Tratto dall’articolo:
“Il ruolo (mancato) della concorrenza nel pensiero debole Liberal-socialista”

di Giuseppe Bedeschi
Corriere della Sera. 26 giugno 2011.

Ha osservato Dario Di Vico, nel suo editoriale sul Corriere del 18 giugno («Meno liberali più laburisti»), che «in più riprese in passato si è sviluppato un movimento politico-culturale autodefinitosi lib-lab e che ha cercato generosamente di conciliare le due culture, la liberale e la laburista. Non ha conosciuto mai grande successo ma quel tipo esercizio non andrebbe comunque disperso, perché se i problemi sono laburisti, nell’economia di oggi — e con le scadenze che attendono il nostro Paese — le soluzioni continuano ad essere liberali». Mi pare che Di Vico abbia messo veramente il dito sulla piaga, sia quando ha lamentato lo scarso successo del liberalsocialismo da noi in passato, sia quando ha sottolineato le enormi difficoltà che esso incontra oggi.

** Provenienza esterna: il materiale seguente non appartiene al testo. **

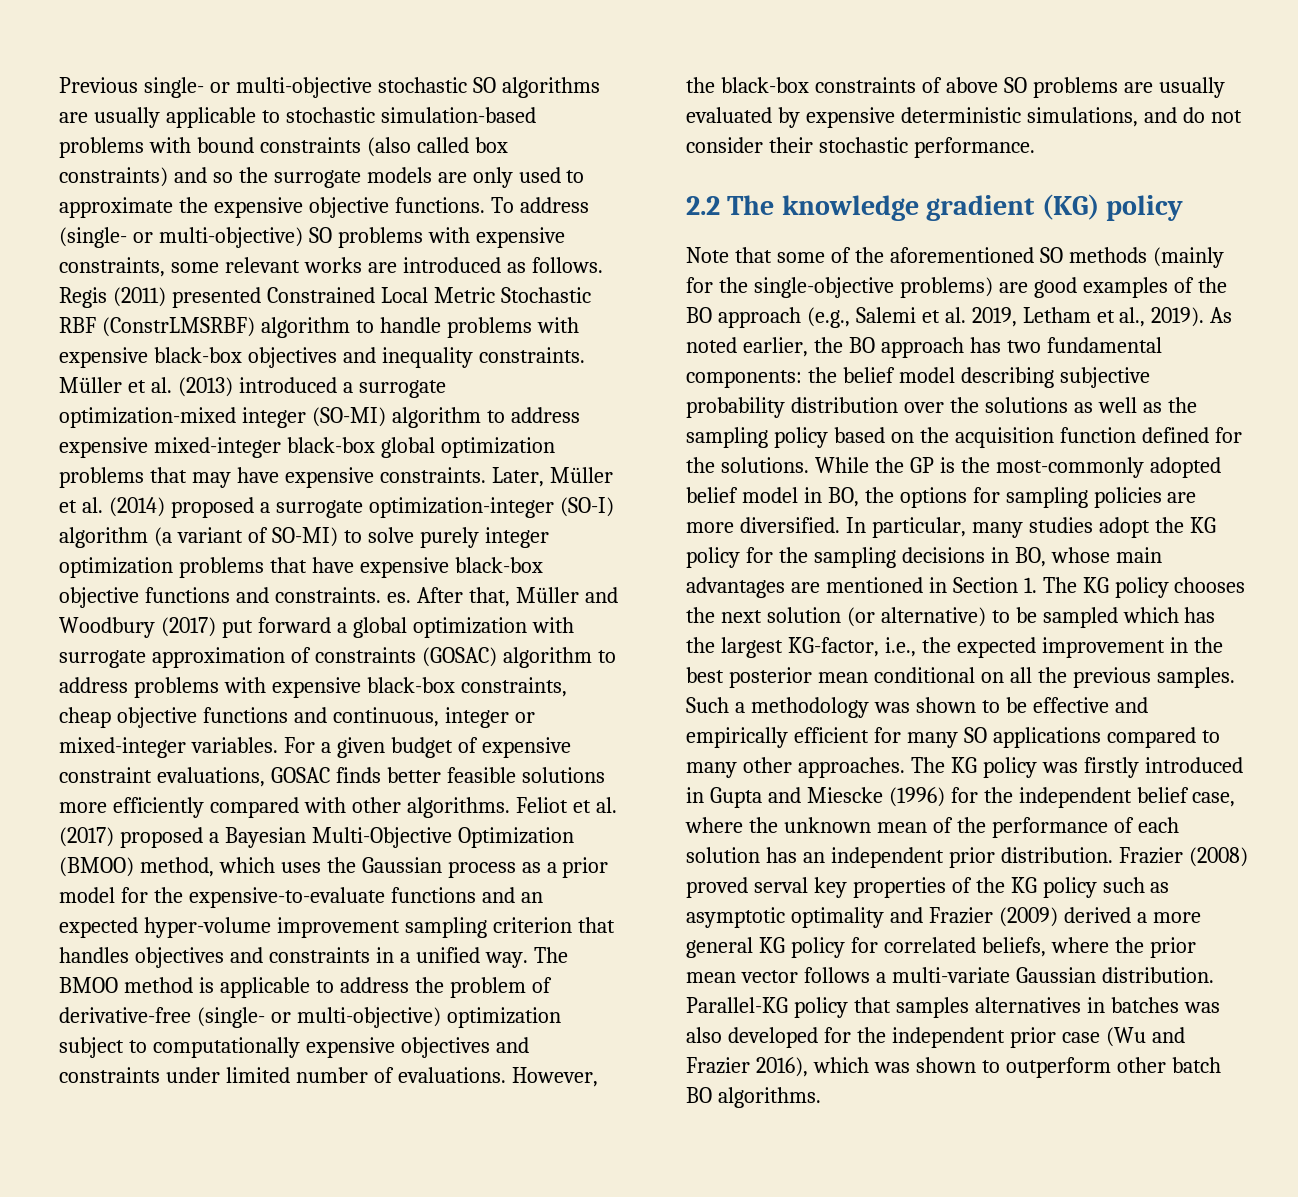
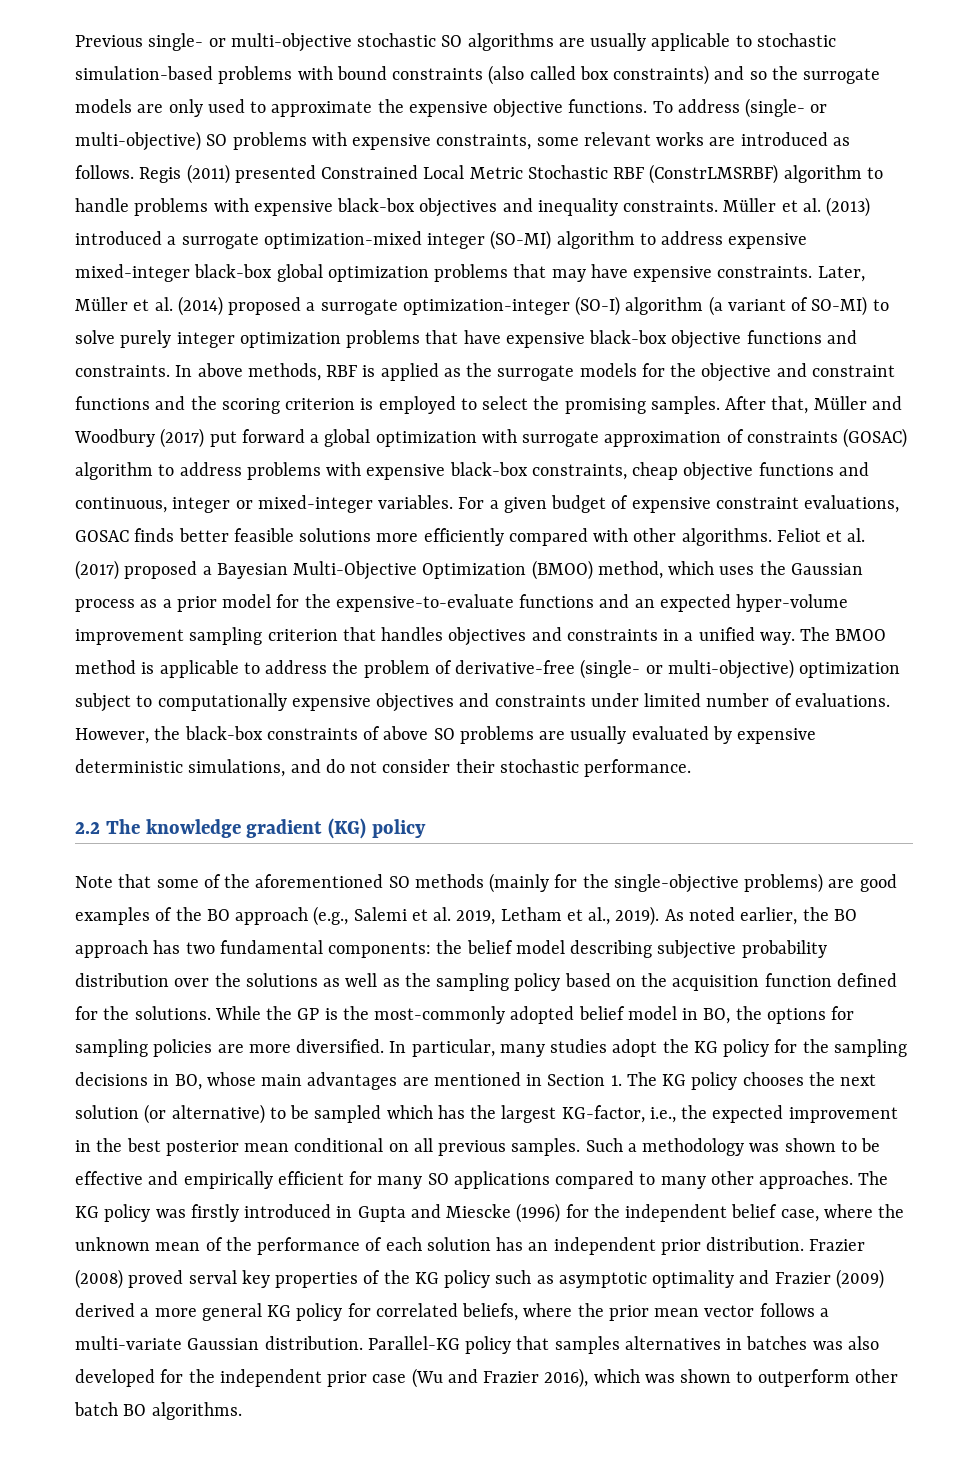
- Later, Müller et al. (2014) proposed a surrogate optimization-integer (SO-I) algorithm (a variant of SO-MI) to solve purely integer optimization problems that have expensive black-box objective functions and constraints. es.
+ Later, Müller et al. (2014) proposed a surrogate optimization-integer (SO-I) algorithm (a variant of SO-MI) to solve purely integer optimization problems that have expensive black-box objective functions and constraints. In above methods, RBF is applied as the surrogate models for the objective and constraint functions and the scoring criterion is employed to select the promising samples.
- In particular, many studies adopt the KG policy for the sampling decisions in BO, whose main advantages are mentioned in Section 1. The KG policy chooses the next solution (or alternative) to be sampled which has the largest KG-factor, i.e., the expected improvement in the best posterior mean conditional on all the previous samples.
+ In particular, many studies adopt the KG policy for the sampling decisions in BO, whose main advantages are mentioned in Section 1. The KG policy chooses the next solution (or alternative) to be sampled which has the largest KG-factor, i.e., the expected improvement in the best posterior mean conditional on all previous samples.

Io credo però che si debba anche aggiungere che il pensiero liberalsocialista italiano è stato un pensiero debole, nel quale l’ispirazione socialista ha sopravanzato di gran lunga l’ispirazione liberale. Penso in primo luogo a un libro per certi versi molto importante, Socialismo liberale di Carlo Rosselli. Scritto nel 1929 nel confino di Lipari, questo libro — che al suo apparire era stato scomunicato sia dai comunisti (Togliatti scrisse che esso «si collegava in modo diretto alla letteratura politica fascista») sia dai socialisti (Claudio Treves rimproverò a Rosselli l’abbandono dell’idea del «collettivismo economico», e Giuseppe Saragat gli attribuì una interpretazione «formalistica» della libertà) — questo libro, dicevo, venne riscoperto e posto al centro del dibattito politico-culturale nel periodo di maggiore vitalità del craxismo. In numerosi interventi si insistette allora sulla critica, certamente forte e acuta, che Rosselli aveva rivolto al marxismo-leninismo. Durissimo era stato infatti il suo giudizio sulla esperienza bolscevica. In Russia, egli diceva, dodici anni dopo la rivoluzione si era raggiunto appena il livello di produzione prebellico nell’industria, mentre nell’agricoltura tale livello restava ancora inferiore. Anche nelle aziende industriali meglio organizzate si era lontanissimi dai livelli di produttività e di retribuzione delle corrispondenti aziende nei Paesi capitalistici. A ciò bisognava aggiungere il brutale sfruttamento dei contadini, ai quali veniva fatto pagare lo sviluppo dell’industria pesante. E tutto ciò, inevitabilmente, nel quadro di una dittatura spietata, che aveva imposto «sofferenze inenarrabili» al popolo russo.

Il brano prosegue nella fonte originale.